> [Activity]: Filter the listing so that only lines with the word "none" remain.

> [Material for the task]:
━━━━
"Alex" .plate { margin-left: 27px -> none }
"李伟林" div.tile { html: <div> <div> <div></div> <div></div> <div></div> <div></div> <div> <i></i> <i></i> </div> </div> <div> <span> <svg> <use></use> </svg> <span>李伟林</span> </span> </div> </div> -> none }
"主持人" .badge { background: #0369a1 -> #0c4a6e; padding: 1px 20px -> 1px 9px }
━━━━
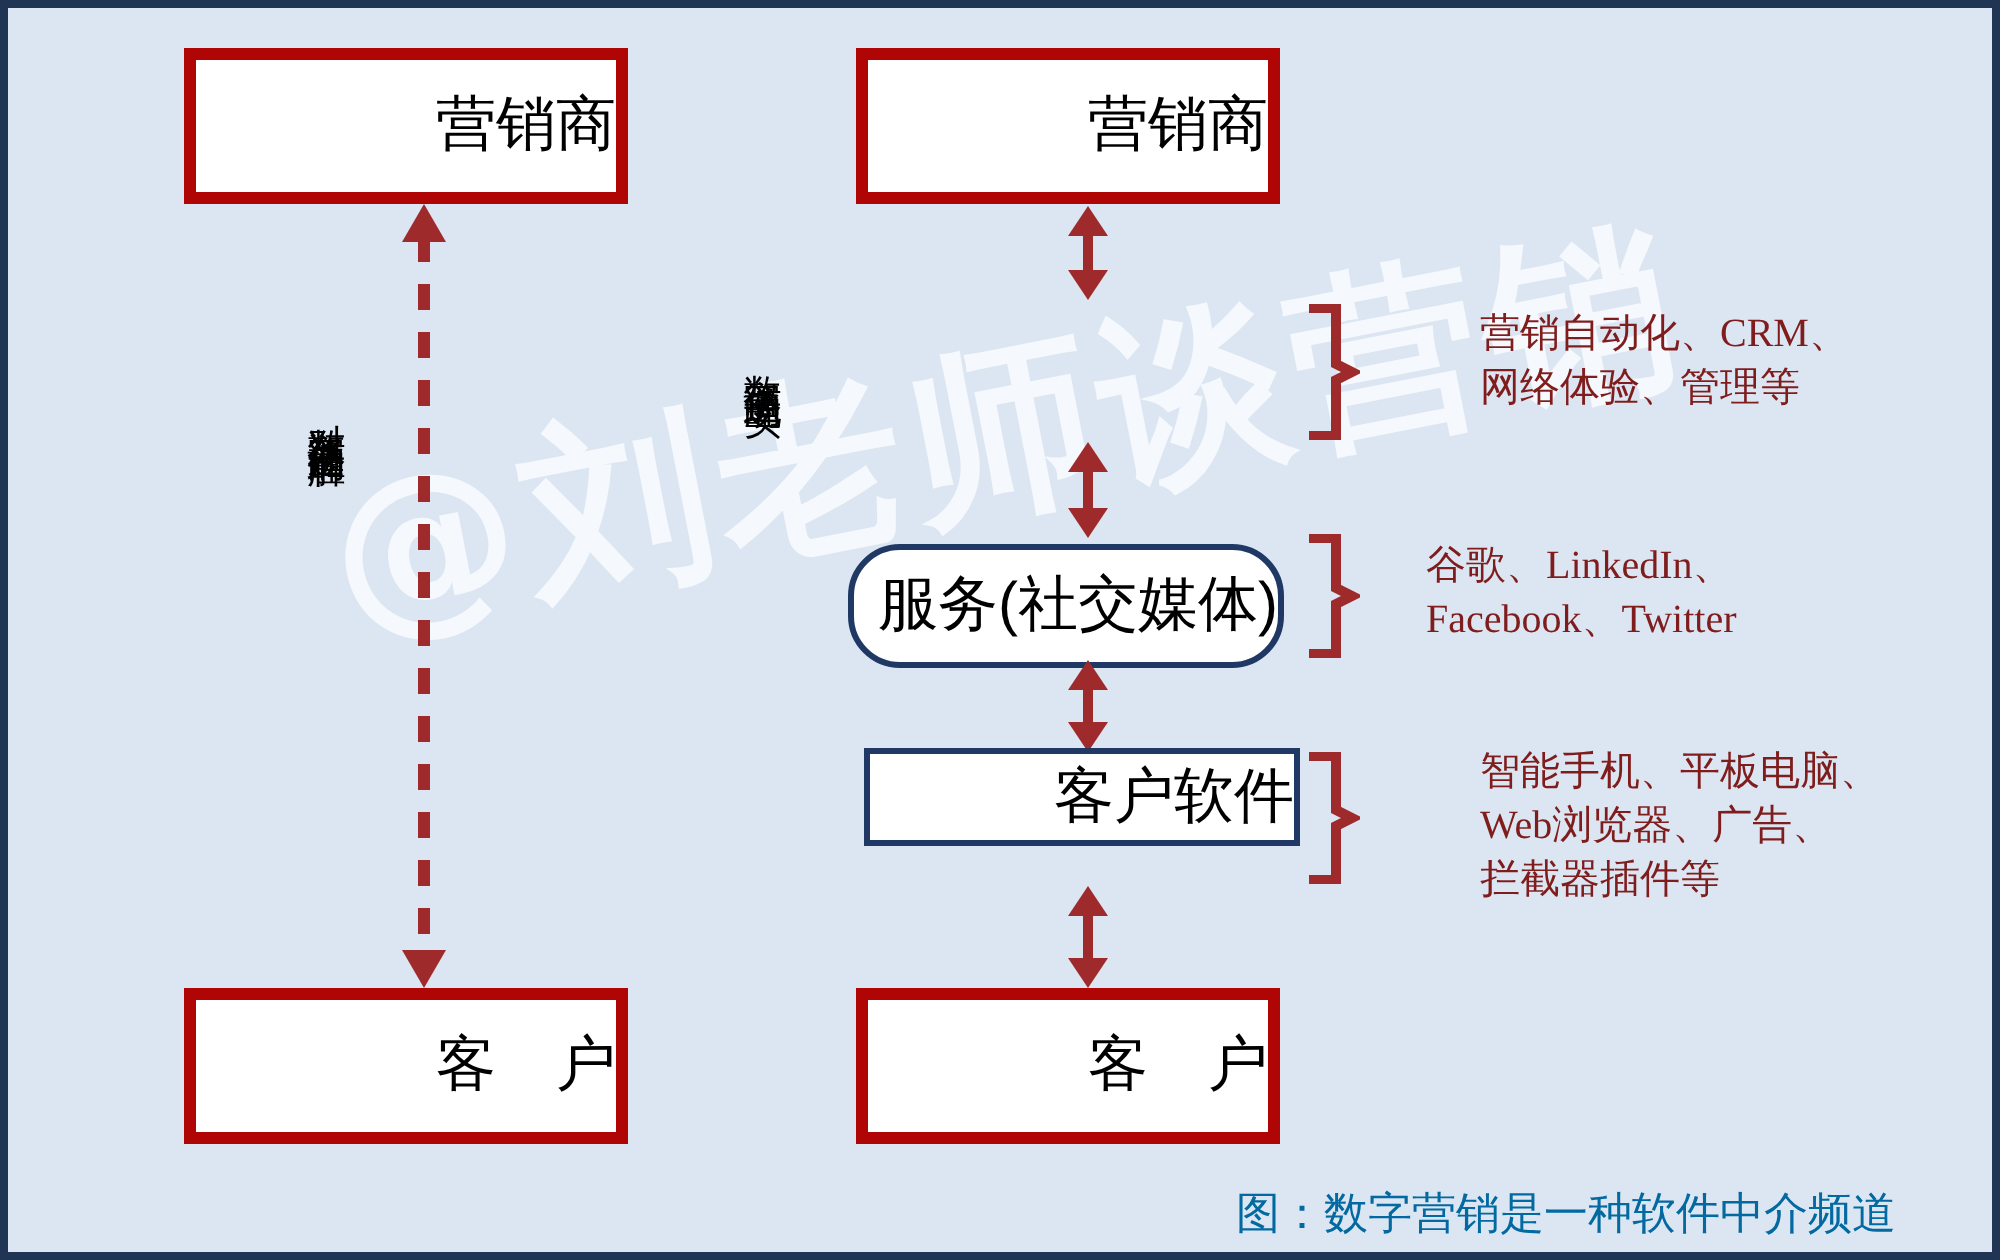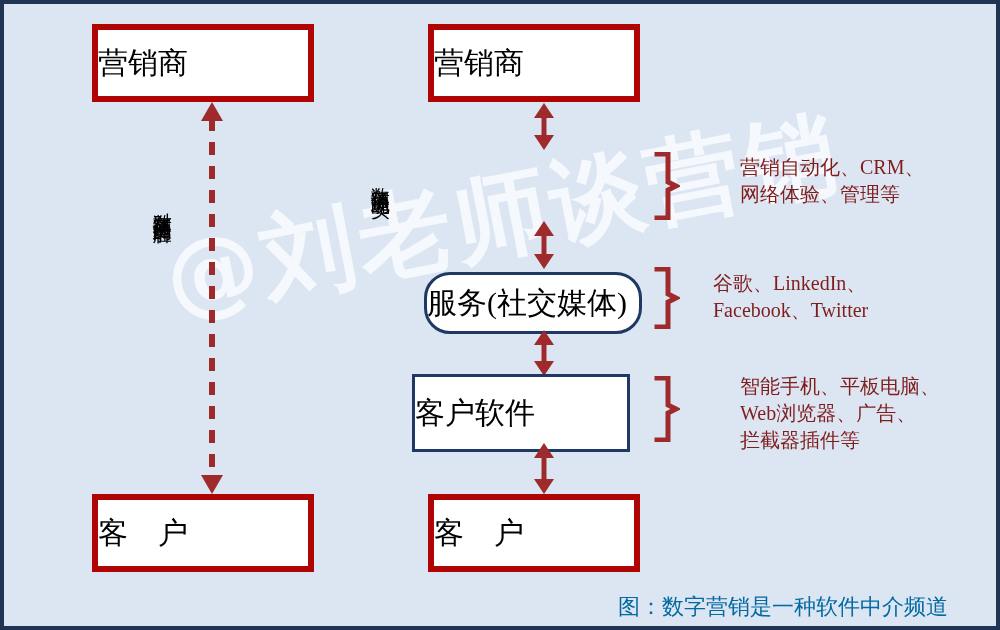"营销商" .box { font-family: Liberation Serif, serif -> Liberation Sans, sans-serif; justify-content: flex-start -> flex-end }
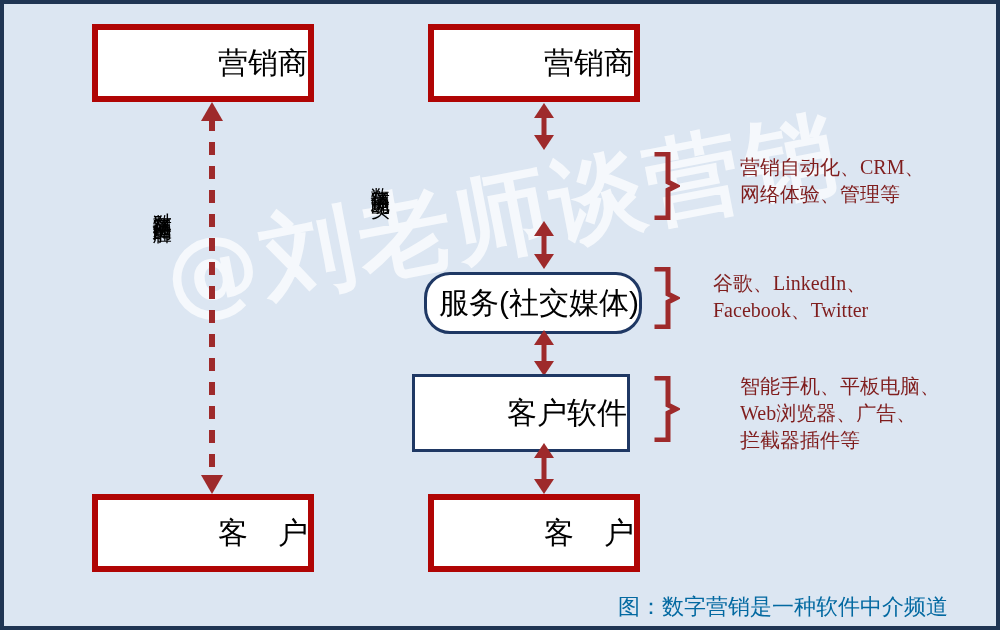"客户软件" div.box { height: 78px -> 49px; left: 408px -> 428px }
━━━━
> [Output below]:
"Alex" .plate { margin-left: 27px -> none }
"李伟林" div.tile { html: <div> <div> <div></div> <div></div> <div></div> <div></div> <div> <i></i> <i></i> </div> </div> <div> <span> <svg> <use></use> </svg> <span>李伟林</span> </span> </div> </div> -> none }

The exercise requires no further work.